- THE TASK -
Only the lines below, from the one with "--task isan.tagging.cws.Task \" through the one with "- Protein Engineering: Identify", are to be written out, exactly.

[Items listed in a dataset]
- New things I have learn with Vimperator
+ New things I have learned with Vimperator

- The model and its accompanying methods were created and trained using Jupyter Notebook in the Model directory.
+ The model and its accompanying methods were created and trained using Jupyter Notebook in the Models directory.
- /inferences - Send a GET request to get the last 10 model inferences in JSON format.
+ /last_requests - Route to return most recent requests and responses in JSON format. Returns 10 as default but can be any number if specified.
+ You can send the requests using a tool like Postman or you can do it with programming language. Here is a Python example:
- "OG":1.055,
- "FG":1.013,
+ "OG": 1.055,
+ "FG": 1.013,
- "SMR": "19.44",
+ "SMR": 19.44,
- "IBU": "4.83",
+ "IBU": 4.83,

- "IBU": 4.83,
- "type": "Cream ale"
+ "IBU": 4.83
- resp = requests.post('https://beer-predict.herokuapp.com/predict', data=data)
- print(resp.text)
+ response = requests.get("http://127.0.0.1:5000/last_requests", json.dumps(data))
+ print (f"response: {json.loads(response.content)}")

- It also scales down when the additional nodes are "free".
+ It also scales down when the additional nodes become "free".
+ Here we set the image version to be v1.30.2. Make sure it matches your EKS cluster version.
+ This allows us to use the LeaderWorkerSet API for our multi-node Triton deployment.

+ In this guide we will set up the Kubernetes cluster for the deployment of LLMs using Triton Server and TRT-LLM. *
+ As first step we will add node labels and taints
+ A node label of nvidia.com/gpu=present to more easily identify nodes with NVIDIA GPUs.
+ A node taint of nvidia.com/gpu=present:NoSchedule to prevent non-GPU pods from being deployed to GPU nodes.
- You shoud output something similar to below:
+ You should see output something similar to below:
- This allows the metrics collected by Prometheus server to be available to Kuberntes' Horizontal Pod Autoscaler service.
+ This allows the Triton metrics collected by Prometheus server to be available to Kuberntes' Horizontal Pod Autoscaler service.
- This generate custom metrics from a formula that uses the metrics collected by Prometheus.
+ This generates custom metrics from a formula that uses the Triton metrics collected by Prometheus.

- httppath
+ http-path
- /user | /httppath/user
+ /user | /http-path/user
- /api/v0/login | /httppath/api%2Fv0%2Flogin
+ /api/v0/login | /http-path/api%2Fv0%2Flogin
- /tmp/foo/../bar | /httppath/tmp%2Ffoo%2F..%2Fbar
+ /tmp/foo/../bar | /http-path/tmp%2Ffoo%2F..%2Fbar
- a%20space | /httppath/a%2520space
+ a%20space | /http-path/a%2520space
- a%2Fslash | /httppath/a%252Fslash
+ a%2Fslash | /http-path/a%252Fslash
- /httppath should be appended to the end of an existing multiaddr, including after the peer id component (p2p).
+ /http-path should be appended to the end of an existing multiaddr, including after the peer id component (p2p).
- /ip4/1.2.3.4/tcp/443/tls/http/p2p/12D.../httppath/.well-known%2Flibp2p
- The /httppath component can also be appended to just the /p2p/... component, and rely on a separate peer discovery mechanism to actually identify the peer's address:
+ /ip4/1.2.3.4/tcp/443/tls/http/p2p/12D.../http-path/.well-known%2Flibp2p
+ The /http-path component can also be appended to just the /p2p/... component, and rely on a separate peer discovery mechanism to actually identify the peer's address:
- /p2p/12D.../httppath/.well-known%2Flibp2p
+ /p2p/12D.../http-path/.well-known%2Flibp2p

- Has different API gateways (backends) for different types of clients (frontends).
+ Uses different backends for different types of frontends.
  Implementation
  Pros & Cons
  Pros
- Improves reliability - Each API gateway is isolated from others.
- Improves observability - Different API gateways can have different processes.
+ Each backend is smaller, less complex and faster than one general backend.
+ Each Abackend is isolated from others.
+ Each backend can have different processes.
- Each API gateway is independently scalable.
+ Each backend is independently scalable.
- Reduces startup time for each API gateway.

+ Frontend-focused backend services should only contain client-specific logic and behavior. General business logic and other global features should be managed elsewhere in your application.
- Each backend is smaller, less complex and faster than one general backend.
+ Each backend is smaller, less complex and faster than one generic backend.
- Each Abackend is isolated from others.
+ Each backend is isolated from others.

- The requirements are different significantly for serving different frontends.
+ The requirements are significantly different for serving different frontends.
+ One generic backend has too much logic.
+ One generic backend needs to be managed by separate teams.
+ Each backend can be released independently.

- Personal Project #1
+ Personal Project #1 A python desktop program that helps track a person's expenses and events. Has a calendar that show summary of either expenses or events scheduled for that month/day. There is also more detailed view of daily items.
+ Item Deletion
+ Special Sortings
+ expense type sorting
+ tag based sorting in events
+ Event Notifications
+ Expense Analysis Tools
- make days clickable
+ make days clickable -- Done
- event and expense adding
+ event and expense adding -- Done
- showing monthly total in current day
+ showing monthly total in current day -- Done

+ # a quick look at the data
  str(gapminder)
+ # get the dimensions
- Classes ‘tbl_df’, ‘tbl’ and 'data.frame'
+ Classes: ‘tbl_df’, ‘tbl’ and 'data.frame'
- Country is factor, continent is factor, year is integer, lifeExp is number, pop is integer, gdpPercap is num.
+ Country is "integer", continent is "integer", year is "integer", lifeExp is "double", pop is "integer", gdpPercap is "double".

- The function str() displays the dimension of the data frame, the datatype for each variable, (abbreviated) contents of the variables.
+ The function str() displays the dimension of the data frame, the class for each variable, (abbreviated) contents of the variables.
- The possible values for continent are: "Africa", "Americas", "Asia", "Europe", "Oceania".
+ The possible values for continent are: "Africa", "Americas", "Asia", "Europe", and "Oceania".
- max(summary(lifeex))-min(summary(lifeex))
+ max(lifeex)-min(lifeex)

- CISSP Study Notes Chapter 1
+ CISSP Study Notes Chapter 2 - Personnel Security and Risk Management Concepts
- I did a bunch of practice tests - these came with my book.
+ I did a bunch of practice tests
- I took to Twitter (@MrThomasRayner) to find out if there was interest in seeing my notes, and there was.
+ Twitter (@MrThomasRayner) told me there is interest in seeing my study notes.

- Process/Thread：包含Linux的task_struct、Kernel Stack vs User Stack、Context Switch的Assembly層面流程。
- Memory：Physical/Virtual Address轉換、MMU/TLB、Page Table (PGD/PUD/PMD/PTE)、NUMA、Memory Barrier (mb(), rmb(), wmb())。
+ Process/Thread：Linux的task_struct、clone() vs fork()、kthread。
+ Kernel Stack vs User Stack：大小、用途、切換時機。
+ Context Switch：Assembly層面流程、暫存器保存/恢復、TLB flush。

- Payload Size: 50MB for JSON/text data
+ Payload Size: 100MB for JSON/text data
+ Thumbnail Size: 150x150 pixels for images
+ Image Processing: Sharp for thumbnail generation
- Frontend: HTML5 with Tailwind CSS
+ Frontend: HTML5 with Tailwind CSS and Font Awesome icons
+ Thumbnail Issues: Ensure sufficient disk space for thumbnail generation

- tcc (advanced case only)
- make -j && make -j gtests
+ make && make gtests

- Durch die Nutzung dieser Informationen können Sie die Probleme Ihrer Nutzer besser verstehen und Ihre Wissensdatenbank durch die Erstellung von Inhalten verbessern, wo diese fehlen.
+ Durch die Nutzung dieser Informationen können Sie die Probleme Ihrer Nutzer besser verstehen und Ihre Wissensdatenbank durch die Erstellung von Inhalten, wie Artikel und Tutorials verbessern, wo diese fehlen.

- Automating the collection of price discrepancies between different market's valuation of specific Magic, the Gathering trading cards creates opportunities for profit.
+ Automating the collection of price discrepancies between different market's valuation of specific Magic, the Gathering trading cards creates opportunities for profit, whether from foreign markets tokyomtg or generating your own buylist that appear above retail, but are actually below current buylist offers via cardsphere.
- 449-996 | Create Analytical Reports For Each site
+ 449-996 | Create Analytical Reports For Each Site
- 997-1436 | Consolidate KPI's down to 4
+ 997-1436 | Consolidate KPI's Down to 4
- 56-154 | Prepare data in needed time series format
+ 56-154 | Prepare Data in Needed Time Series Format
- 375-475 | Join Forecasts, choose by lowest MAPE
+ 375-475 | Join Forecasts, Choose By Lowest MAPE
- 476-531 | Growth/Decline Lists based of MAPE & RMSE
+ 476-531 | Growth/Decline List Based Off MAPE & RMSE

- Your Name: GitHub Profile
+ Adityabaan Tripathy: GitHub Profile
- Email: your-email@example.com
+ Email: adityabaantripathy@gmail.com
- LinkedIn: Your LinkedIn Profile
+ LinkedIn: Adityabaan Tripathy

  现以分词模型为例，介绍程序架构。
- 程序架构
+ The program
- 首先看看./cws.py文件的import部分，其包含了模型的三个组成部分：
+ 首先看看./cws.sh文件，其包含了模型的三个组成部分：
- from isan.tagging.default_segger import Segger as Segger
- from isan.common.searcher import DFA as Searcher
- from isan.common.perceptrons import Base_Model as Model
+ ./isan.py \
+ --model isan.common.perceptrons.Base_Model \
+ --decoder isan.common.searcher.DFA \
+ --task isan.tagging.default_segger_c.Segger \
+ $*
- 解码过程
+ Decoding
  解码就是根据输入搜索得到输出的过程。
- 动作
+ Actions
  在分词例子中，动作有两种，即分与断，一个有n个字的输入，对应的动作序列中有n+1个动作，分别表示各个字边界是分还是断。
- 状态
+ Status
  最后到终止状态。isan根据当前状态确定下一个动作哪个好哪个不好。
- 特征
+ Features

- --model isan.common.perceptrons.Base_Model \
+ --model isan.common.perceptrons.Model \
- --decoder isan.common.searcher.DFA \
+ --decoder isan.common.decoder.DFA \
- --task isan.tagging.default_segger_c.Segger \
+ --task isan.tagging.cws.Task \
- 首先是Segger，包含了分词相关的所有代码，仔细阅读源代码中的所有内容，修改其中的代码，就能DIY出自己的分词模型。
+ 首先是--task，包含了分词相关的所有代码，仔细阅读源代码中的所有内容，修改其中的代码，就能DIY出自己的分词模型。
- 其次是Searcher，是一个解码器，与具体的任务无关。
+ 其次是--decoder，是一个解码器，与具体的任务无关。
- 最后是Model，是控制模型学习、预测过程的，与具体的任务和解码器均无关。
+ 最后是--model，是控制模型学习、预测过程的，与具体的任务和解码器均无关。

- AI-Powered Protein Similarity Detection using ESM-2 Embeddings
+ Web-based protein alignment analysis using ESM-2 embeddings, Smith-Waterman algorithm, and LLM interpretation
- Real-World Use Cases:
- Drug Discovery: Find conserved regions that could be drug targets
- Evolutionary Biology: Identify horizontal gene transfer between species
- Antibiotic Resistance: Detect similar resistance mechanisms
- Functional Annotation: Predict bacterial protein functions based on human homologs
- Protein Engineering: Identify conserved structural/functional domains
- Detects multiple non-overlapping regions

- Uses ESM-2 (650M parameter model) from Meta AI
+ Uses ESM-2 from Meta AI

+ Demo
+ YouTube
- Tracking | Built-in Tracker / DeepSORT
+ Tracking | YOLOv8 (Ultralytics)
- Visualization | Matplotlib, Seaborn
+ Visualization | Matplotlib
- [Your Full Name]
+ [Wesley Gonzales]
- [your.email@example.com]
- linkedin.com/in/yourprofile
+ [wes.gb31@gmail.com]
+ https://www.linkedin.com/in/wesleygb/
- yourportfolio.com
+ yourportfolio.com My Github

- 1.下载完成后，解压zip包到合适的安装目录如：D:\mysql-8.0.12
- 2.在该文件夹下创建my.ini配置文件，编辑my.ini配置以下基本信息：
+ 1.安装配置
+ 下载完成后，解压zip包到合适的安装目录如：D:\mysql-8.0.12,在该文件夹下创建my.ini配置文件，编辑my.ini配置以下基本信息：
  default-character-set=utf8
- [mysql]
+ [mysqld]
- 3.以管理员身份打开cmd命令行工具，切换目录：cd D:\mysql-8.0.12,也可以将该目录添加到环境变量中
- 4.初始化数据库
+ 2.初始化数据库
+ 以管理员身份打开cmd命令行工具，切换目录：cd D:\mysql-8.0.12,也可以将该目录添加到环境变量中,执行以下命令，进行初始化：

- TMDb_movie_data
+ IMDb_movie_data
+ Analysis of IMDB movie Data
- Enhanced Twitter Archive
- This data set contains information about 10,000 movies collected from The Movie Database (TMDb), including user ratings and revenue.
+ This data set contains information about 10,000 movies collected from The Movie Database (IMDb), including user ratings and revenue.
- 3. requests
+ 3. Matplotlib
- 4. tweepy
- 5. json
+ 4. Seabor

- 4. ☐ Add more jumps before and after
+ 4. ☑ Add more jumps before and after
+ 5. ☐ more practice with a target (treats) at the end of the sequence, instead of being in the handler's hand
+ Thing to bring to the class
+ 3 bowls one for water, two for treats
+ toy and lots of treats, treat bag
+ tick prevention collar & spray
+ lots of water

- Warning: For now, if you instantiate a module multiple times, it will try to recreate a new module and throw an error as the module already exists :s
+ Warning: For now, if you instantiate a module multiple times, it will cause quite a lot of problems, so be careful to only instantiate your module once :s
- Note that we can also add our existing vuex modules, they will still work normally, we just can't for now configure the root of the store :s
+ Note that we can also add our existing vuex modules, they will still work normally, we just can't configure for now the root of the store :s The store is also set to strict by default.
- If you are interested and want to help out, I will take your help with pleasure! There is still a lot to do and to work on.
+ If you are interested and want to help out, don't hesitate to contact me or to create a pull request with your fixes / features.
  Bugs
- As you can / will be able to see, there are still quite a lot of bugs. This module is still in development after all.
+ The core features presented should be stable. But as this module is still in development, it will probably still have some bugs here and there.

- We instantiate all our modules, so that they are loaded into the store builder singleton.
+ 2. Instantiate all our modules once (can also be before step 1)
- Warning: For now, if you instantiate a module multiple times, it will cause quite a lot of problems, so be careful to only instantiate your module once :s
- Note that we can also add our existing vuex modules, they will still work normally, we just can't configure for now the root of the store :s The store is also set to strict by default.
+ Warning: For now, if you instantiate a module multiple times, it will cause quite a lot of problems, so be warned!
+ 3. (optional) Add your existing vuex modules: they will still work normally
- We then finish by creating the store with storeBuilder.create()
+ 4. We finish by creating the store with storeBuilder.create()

- TASK RESPONSE -
+ --task isan.tagging.cws.Task \
- 首先是Segger，包含了分词相关的所有代码，仔细阅读源代码中的所有内容，修改其中的代码，就能DIY出自己的分词模型。
+ 首先是--task，包含了分词相关的所有代码，仔细阅读源代码中的所有内容，修改其中的代码，就能DIY出自己的分词模型。
- 其次是Searcher，是一个解码器，与具体的任务无关。
+ 其次是--decoder，是一个解码器，与具体的任务无关。
- 最后是Model，是控制模型学习、预测过程的，与具体的任务和解码器均无关。
+ 最后是--model，是控制模型学习、预测过程的，与具体的任务和解码器均无关。

- AI-Powered Protein Similarity Detection using ESM-2 Embeddings
+ Web-based protein alignment analysis using ESM-2 embeddings, Smith-Waterman algorithm, and LLM interpretation
- Real-World Use Cases:
- Drug Discovery: Find conserved regions that could be drug targets
- Evolutionary Biology: Identify horizontal gene transfer between species
- Antibiotic Resistance: Detect similar resistance mechanisms
- Functional Annotation: Predict bacterial protein functions based on human homologs
- Protein Engineering: Identify conserved structural/functional domains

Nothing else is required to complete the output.